## Problem description
Reproduce the listing that follows character for character, excluding its pictures.

Top of Dataset

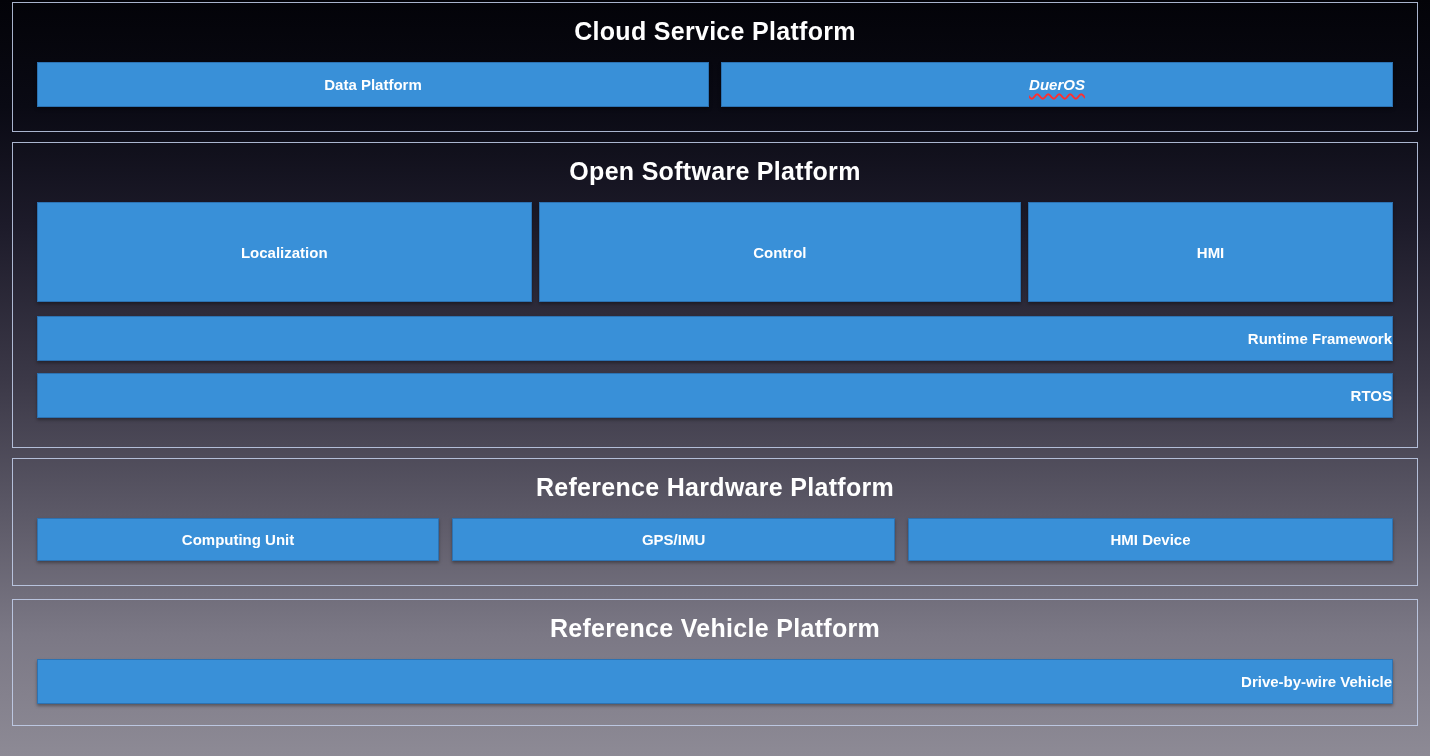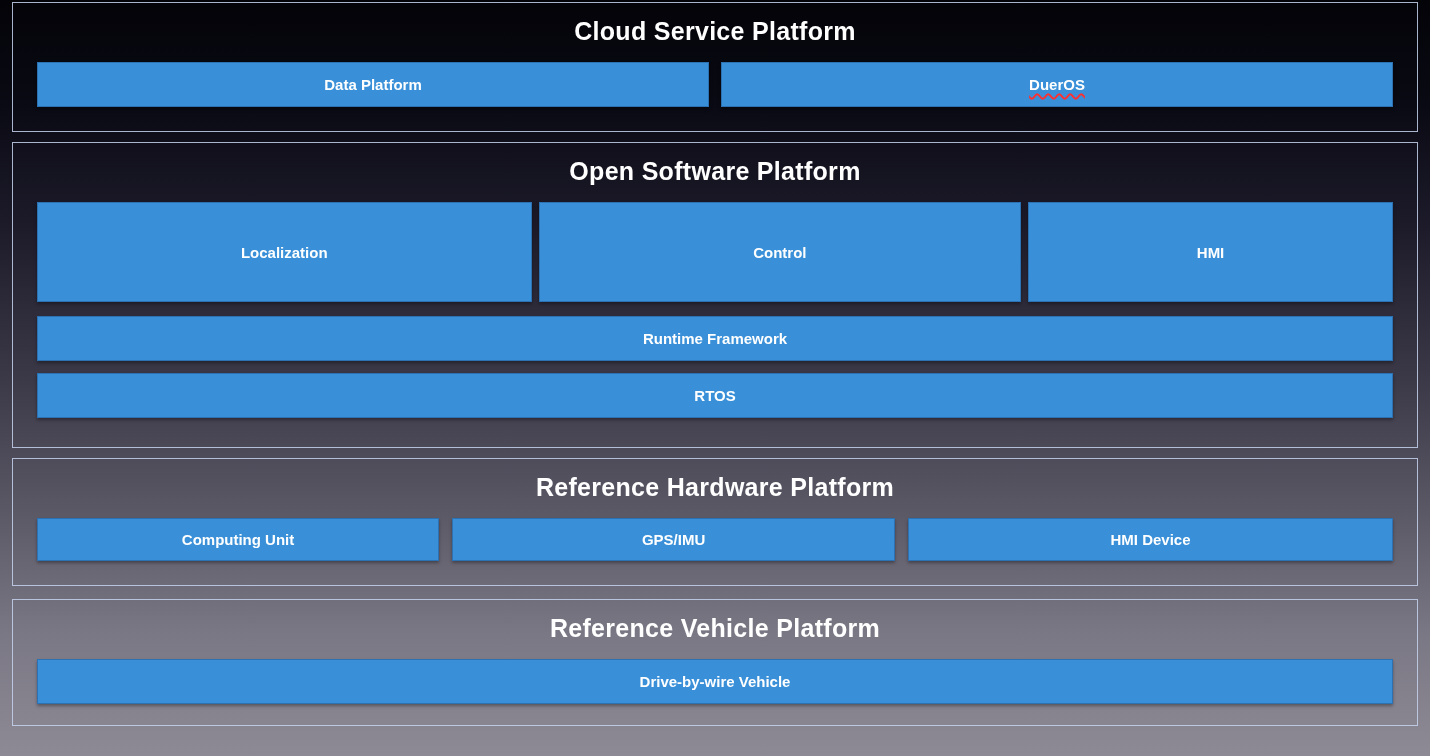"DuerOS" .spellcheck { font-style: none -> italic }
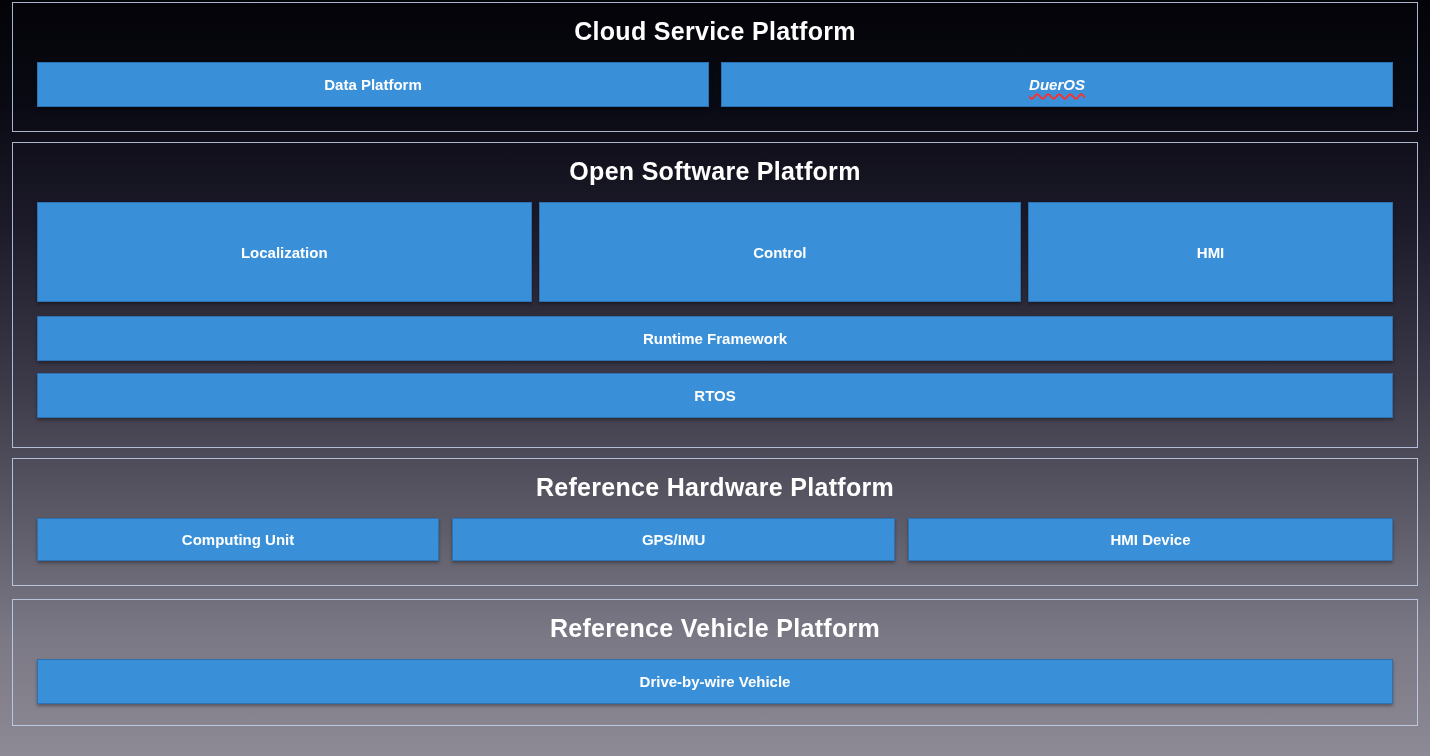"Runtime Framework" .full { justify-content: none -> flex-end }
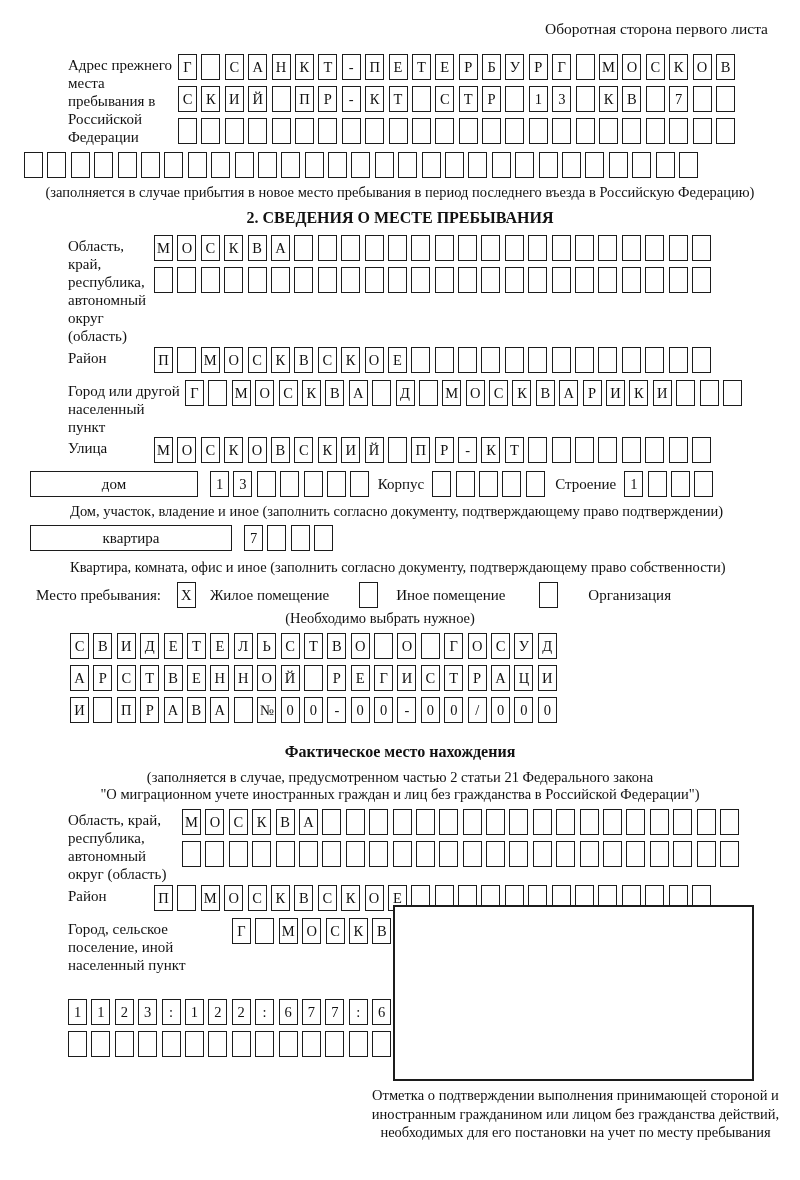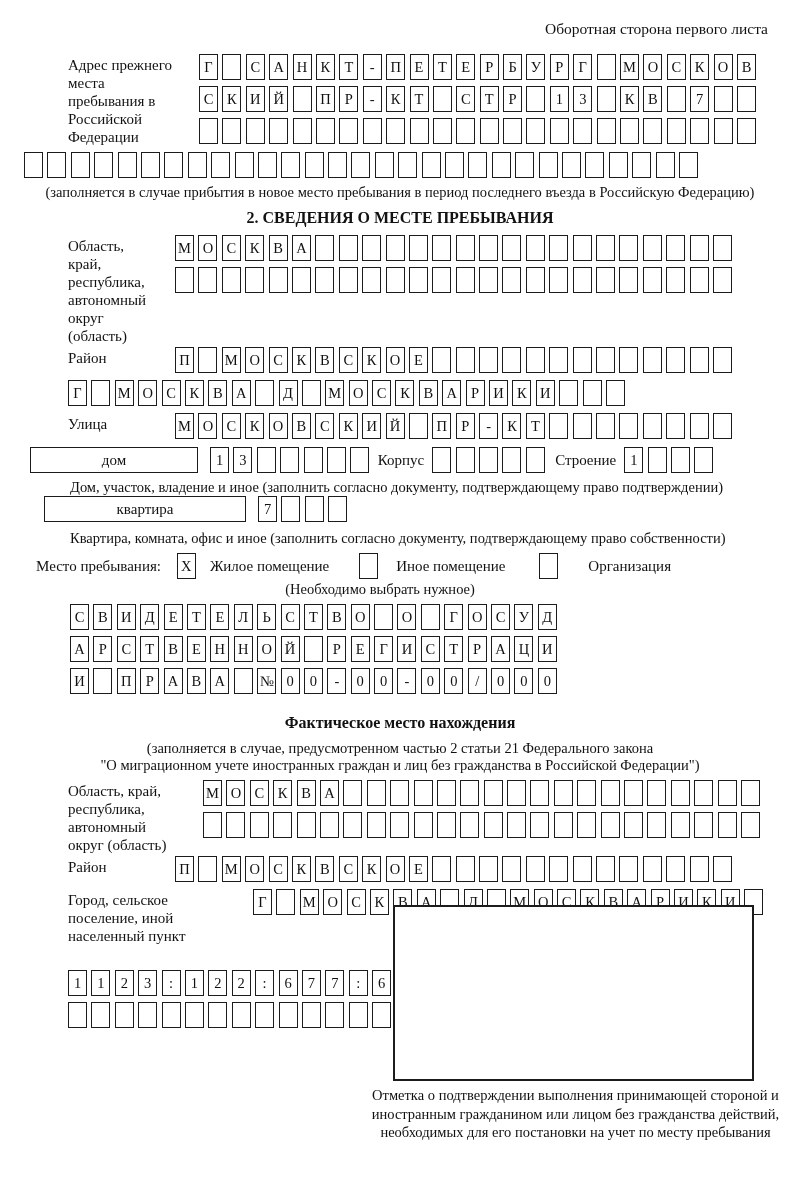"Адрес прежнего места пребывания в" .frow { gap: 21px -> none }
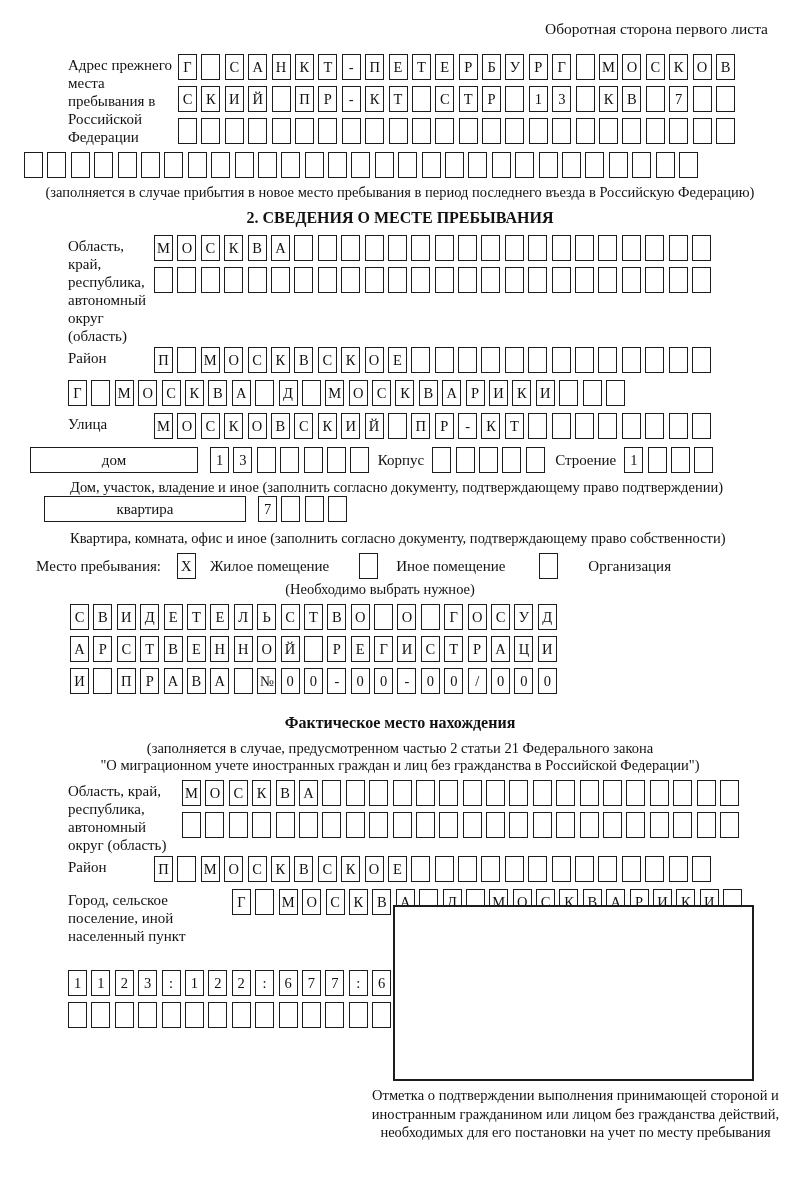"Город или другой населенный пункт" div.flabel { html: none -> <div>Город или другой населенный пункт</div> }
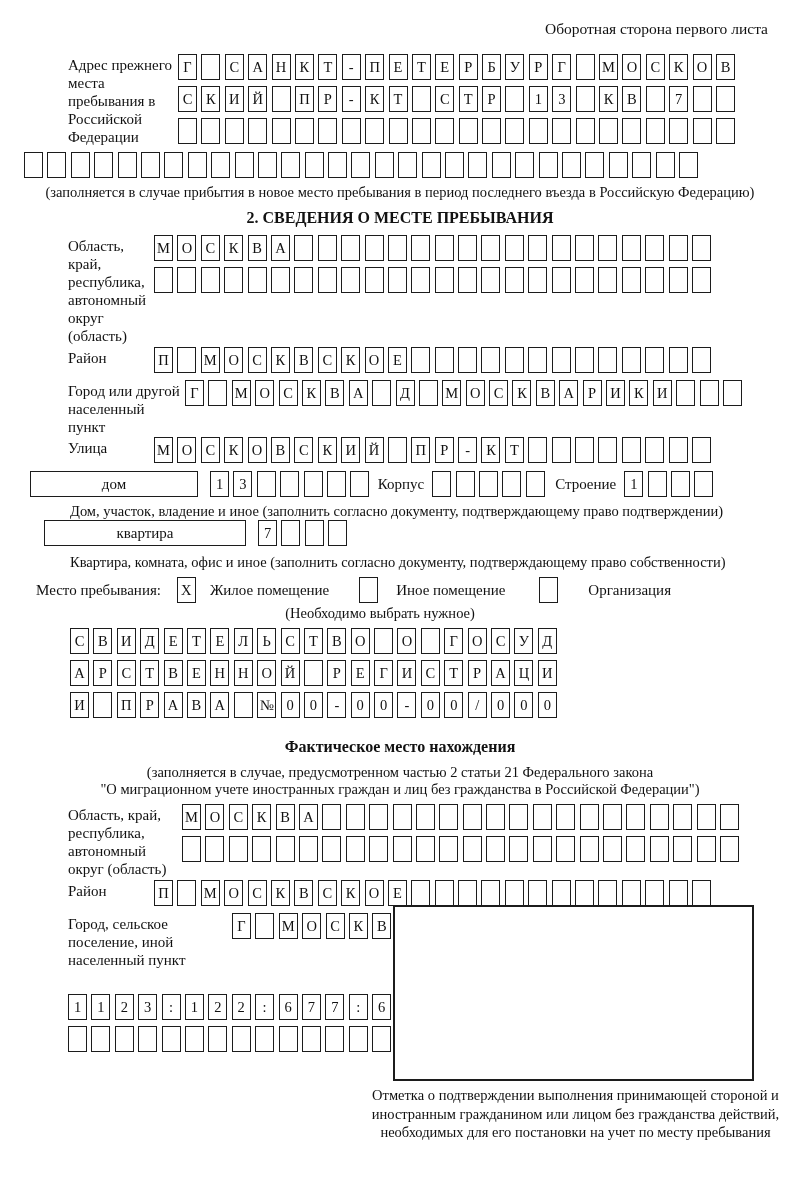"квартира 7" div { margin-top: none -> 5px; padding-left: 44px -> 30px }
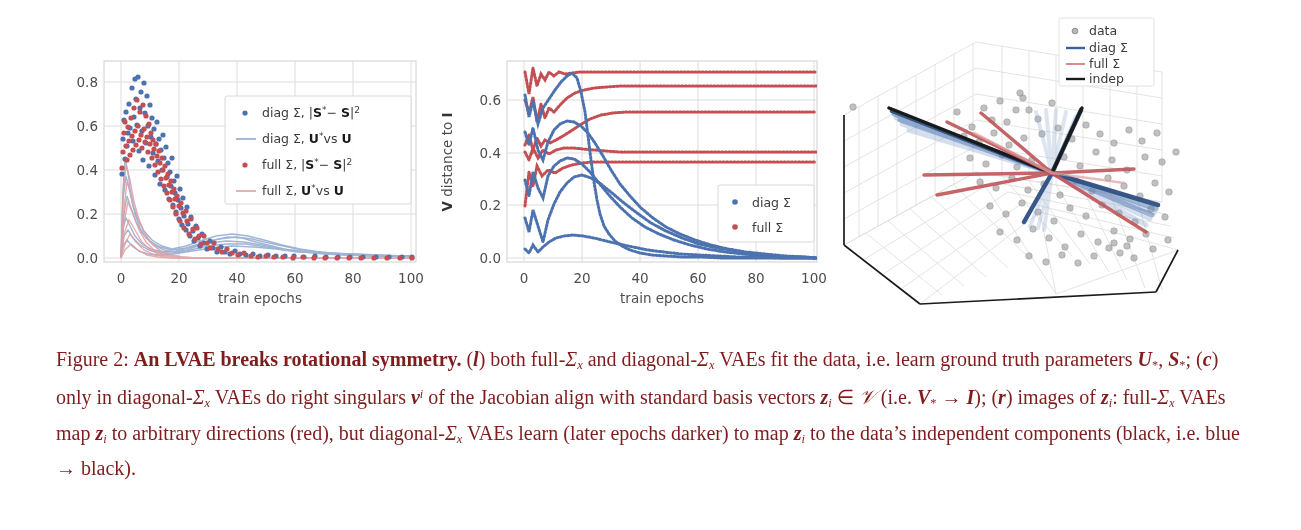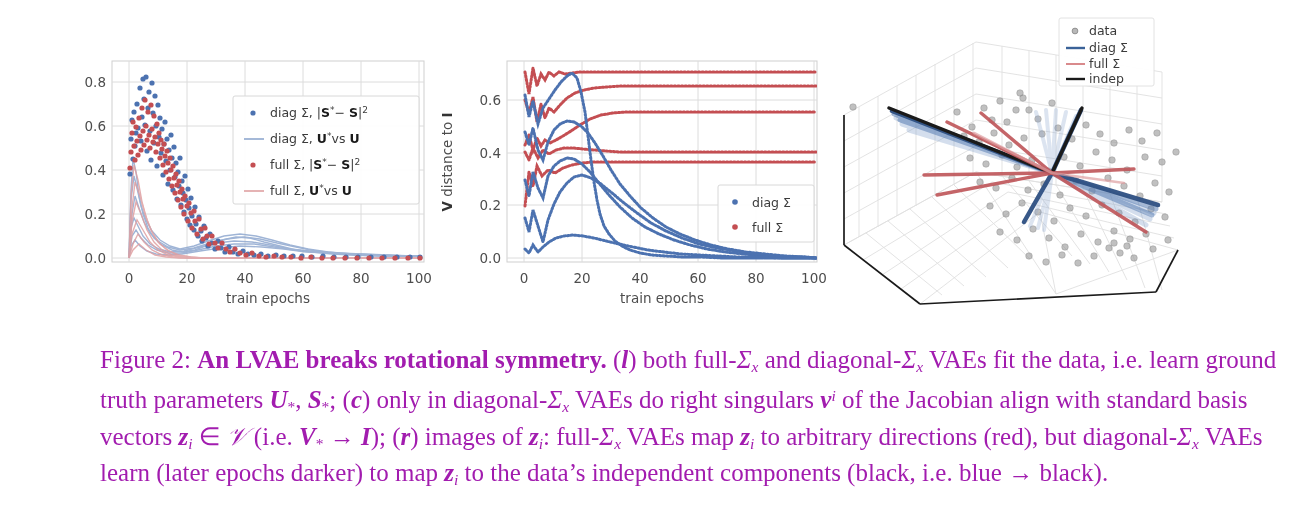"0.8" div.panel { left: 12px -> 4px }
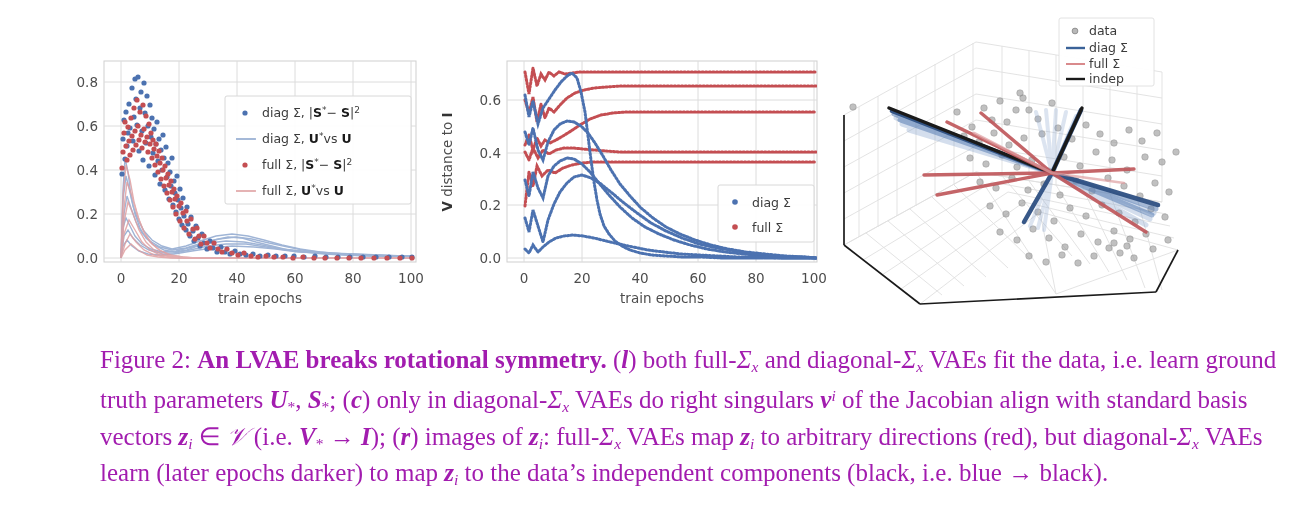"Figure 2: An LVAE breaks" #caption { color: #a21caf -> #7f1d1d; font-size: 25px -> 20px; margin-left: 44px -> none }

Bottom of Dataset

## Output
"DuerOS" .spellcheck { font-style: none -> italic }
"Runtime Framework" .full { justify-content: none -> flex-end }
"Адрес прежнего места пребывания в" .frow { gap: 21px -> none }
"Город или другой населенный пункт" div.flabel { html: none -> <div>Город или другой населенный пункт</div> }
"квартира 7" div { margin-top: none -> 5px; padding-left: 44px -> 30px }
"0.8" div.panel { left: 12px -> 4px }
"Figure 2: An LVAE breaks" #caption { color: #a21caf -> #7f1d1d; font-size: 25px -> 20px; margin-left: 44px -> none }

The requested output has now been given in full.